TASK GOAL: From the first line to the last, output the data exactly as it stands, minus its pictures.
>>>
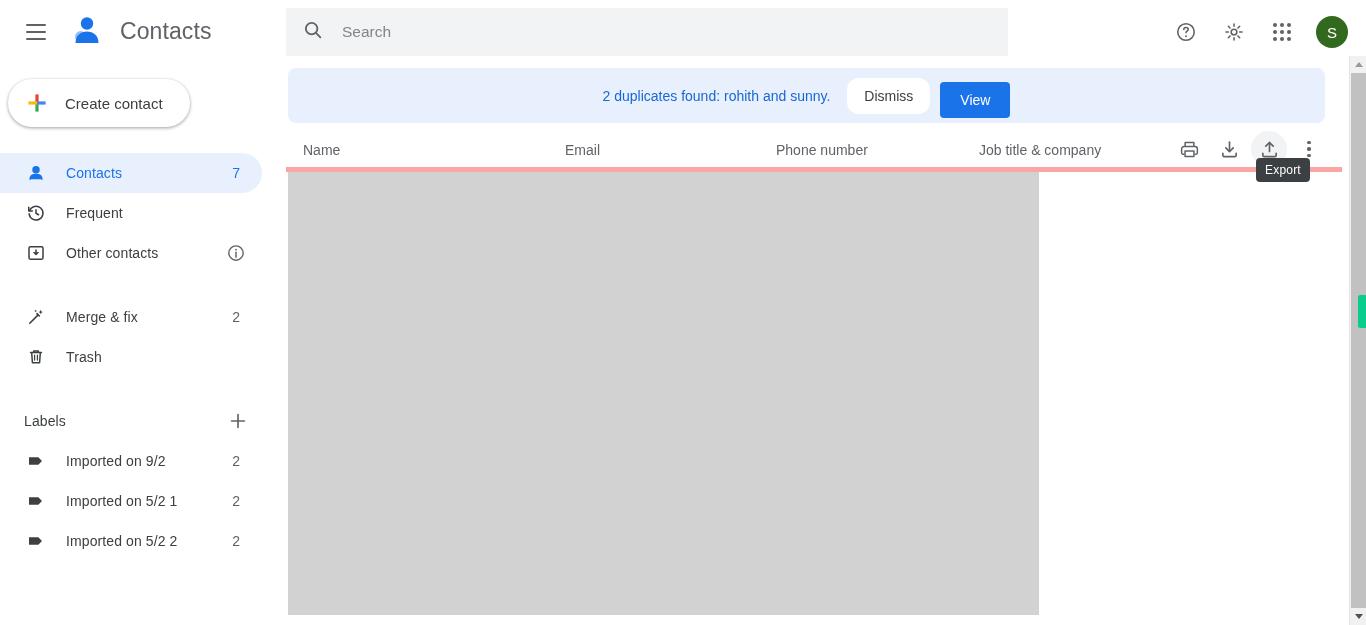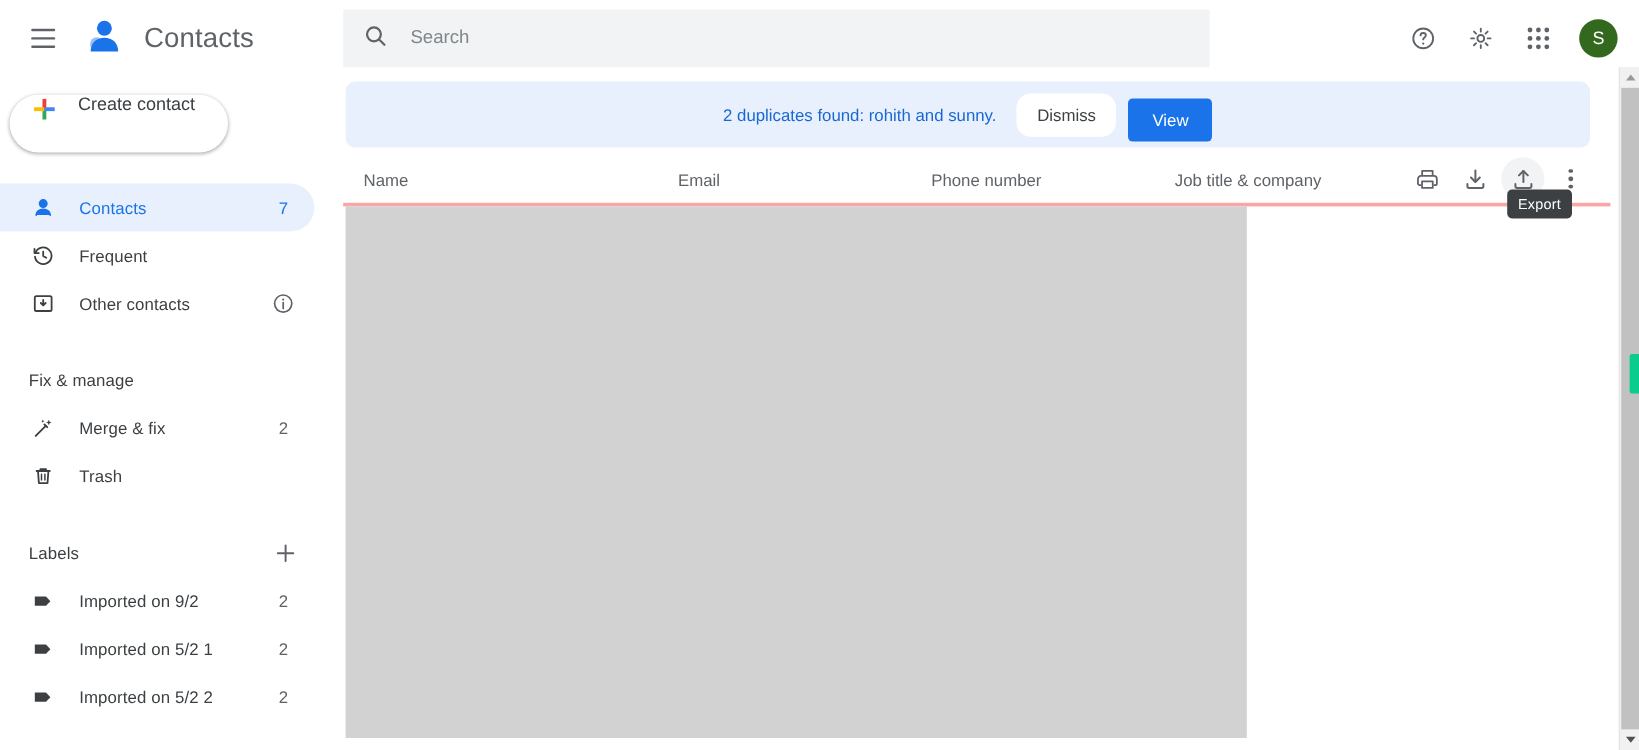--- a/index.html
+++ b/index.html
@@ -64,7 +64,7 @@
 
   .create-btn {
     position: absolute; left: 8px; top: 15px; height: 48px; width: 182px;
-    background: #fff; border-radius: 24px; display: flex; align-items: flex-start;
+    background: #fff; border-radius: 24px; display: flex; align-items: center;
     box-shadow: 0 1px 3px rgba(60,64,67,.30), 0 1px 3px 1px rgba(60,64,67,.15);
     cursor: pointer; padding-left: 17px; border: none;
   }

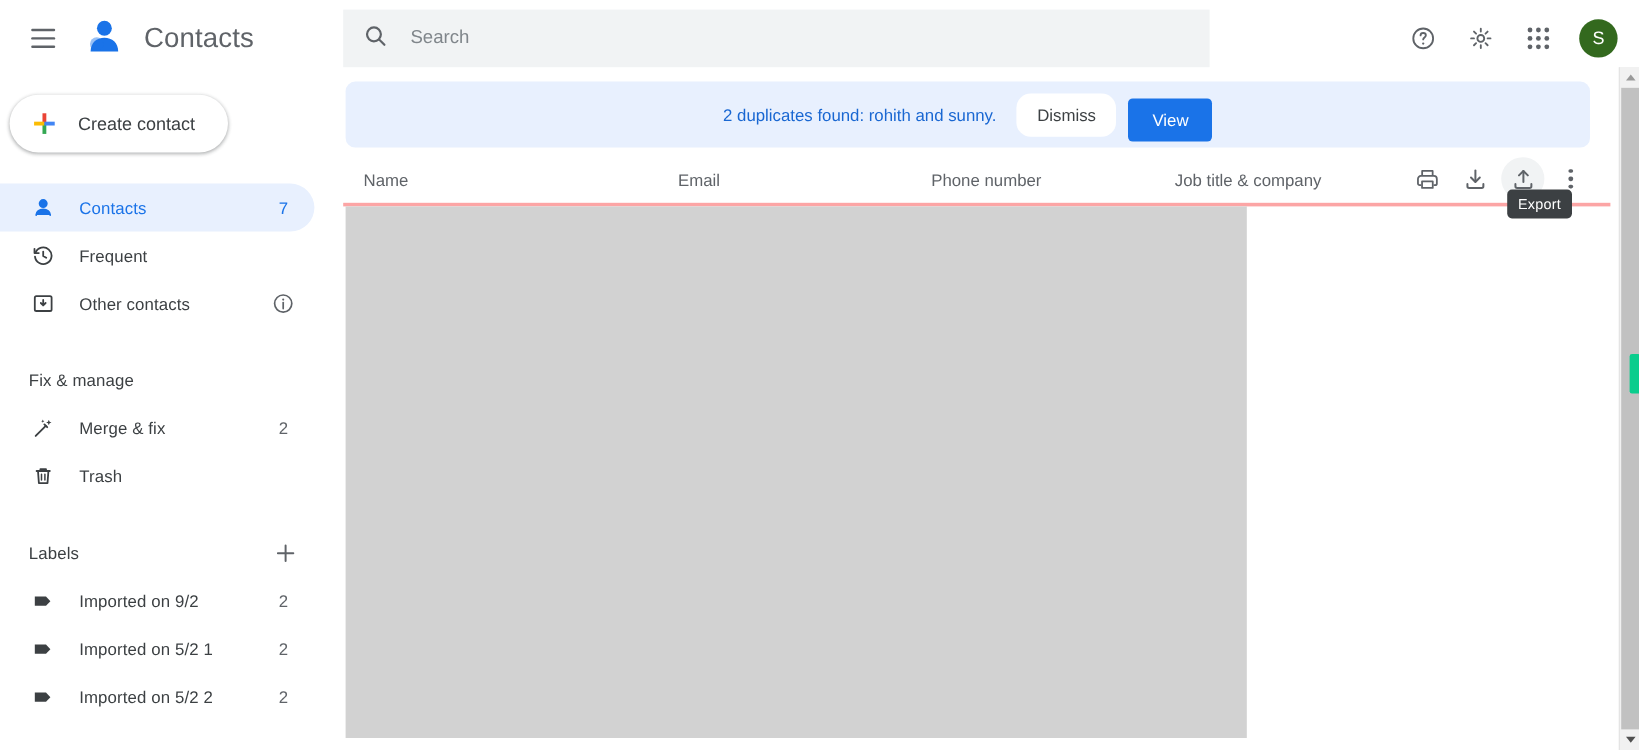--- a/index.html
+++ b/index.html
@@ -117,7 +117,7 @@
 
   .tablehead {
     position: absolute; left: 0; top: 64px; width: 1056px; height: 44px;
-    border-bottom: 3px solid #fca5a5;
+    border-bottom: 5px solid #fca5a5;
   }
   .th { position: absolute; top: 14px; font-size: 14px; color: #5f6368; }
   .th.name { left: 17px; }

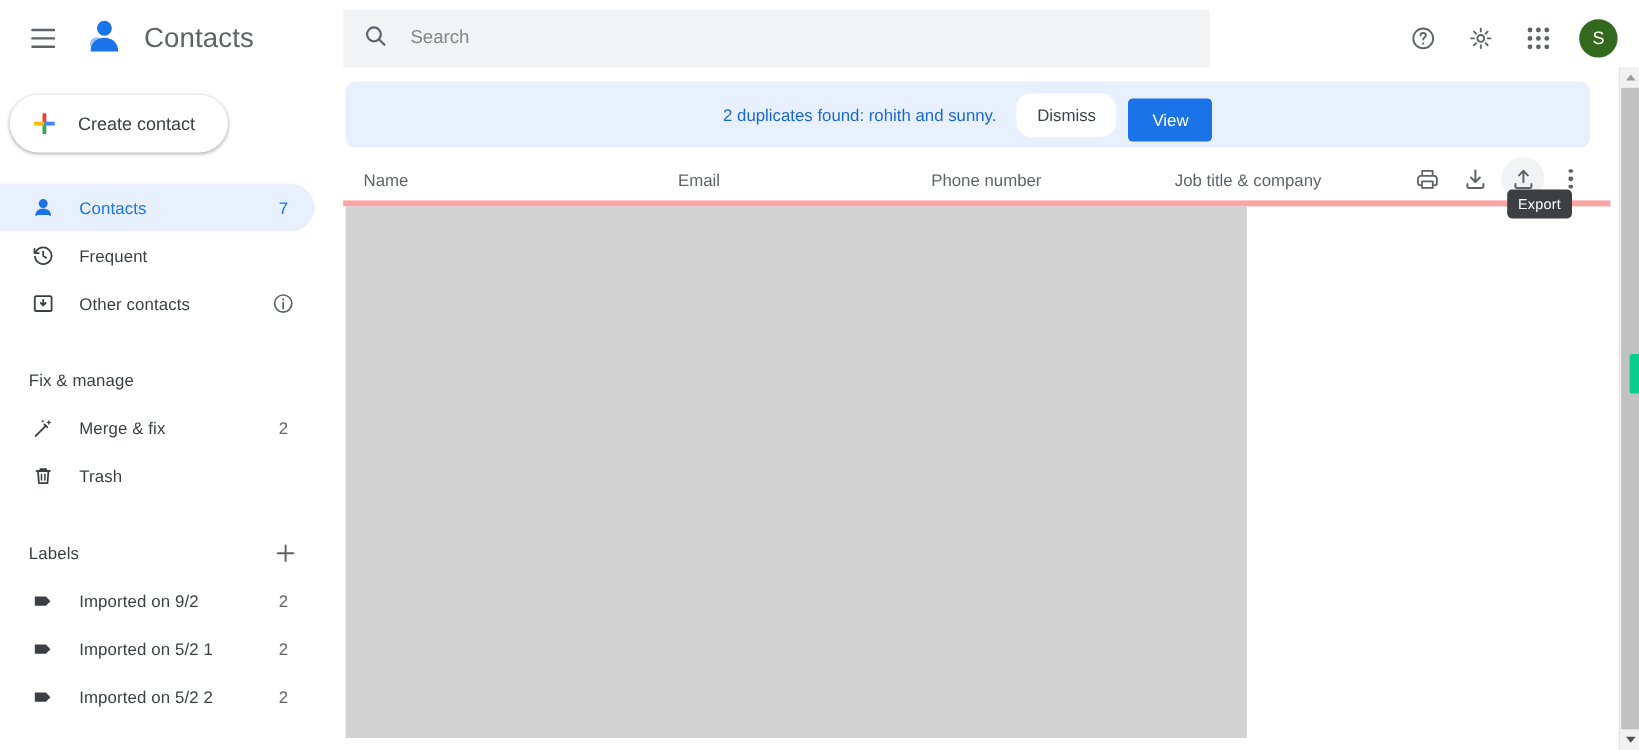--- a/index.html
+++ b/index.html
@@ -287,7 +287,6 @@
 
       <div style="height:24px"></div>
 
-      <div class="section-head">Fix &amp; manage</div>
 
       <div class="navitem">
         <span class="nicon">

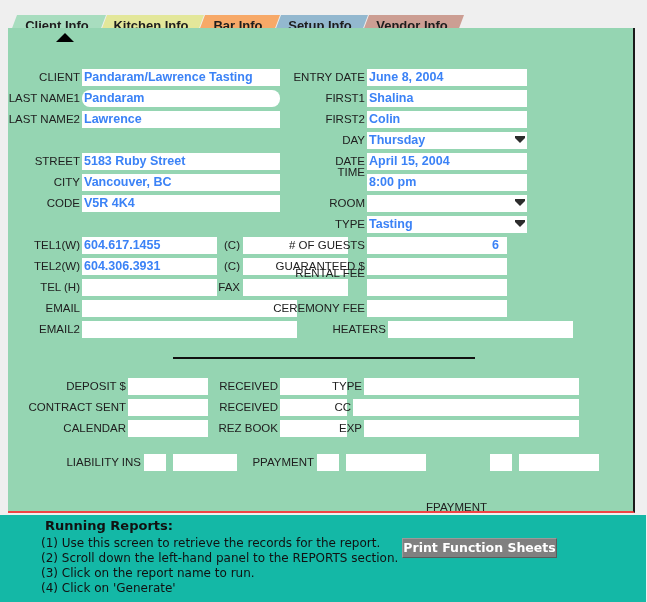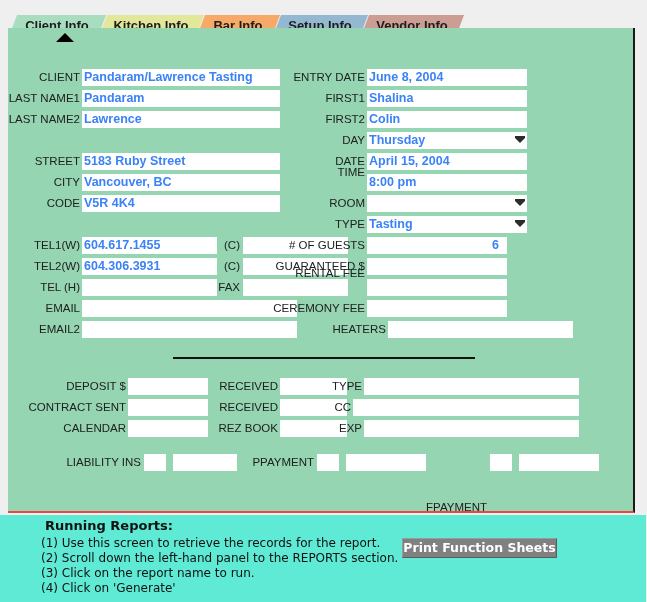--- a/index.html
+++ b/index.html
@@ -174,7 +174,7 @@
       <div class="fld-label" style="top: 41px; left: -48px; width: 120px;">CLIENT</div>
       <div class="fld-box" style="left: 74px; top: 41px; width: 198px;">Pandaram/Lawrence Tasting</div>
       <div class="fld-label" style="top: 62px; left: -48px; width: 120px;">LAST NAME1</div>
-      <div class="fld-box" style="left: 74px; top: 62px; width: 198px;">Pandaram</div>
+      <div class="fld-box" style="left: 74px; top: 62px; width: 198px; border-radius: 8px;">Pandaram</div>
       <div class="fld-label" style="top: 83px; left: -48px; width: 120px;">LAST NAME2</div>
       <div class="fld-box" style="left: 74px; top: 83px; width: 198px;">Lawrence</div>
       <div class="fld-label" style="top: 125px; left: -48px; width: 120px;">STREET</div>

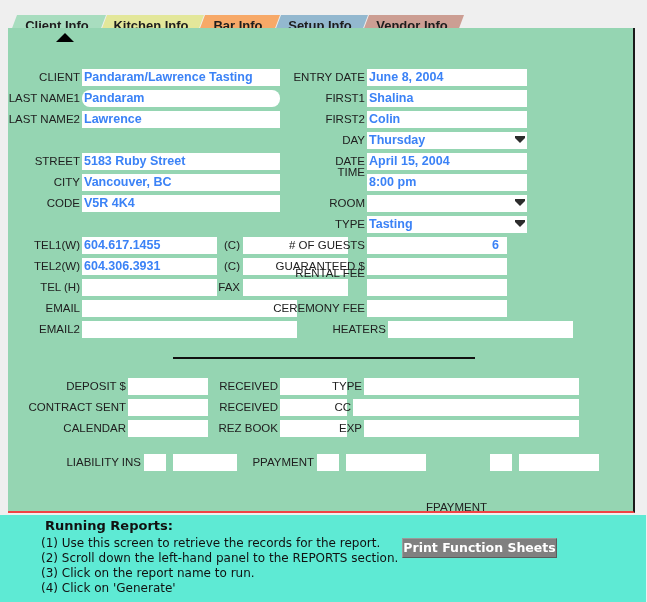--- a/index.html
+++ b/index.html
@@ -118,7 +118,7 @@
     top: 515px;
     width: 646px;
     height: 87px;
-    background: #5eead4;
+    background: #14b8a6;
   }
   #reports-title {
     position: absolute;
<<<
ANSWER BOX:
--- a/index.html
+++ b/index.html
@@ -64,7 +64,7 @@
 
   .create-btn {
     position: absolute; left: 8px; top: 15px; height: 48px; width: 182px;
-    background: #fff; border-radius: 24px; display: flex; align-items: flex-start;
+    background: #fff; border-radius: 24px; display: flex; align-items: center;
     box-shadow: 0 1px 3px rgba(60,64,67,.30), 0 1px 3px 1px rgba(60,64,67,.15);
     cursor: pointer; padding-left: 17px; border: none;
   }

--- a/index.html
+++ b/index.html
@@ -117,7 +117,7 @@
 
   .tablehead {
     position: absolute; left: 0; top: 64px; width: 1056px; height: 44px;
-    border-bottom: 3px solid #fca5a5;
+    border-bottom: 5px solid #fca5a5;
   }
   .th { position: absolute; top: 14px; font-size: 14px; color: #5f6368; }
   .th.name { left: 17px; }

--- a/index.html
+++ b/index.html
@@ -287,7 +287,6 @@
 
       <div style="height:24px"></div>
 
-      <div class="section-head">Fix &amp; manage</div>
 
       <div class="navitem">
         <span class="nicon">

--- a/index.html
+++ b/index.html
@@ -174,7 +174,7 @@
       <div class="fld-label" style="top: 41px; left: -48px; width: 120px;">CLIENT</div>
       <div class="fld-box" style="left: 74px; top: 41px; width: 198px;">Pandaram/Lawrence Tasting</div>
       <div class="fld-label" style="top: 62px; left: -48px; width: 120px;">LAST NAME1</div>
-      <div class="fld-box" style="left: 74px; top: 62px; width: 198px;">Pandaram</div>
+      <div class="fld-box" style="left: 74px; top: 62px; width: 198px; border-radius: 8px;">Pandaram</div>
       <div class="fld-label" style="top: 83px; left: -48px; width: 120px;">LAST NAME2</div>
       <div class="fld-box" style="left: 74px; top: 83px; width: 198px;">Lawrence</div>
       <div class="fld-label" style="top: 125px; left: -48px; width: 120px;">STREET</div>

--- a/index.html
+++ b/index.html
@@ -118,7 +118,7 @@
     top: 515px;
     width: 646px;
     height: 87px;
-    background: #5eead4;
+    background: #14b8a6;
   }
   #reports-title {
     position: absolute;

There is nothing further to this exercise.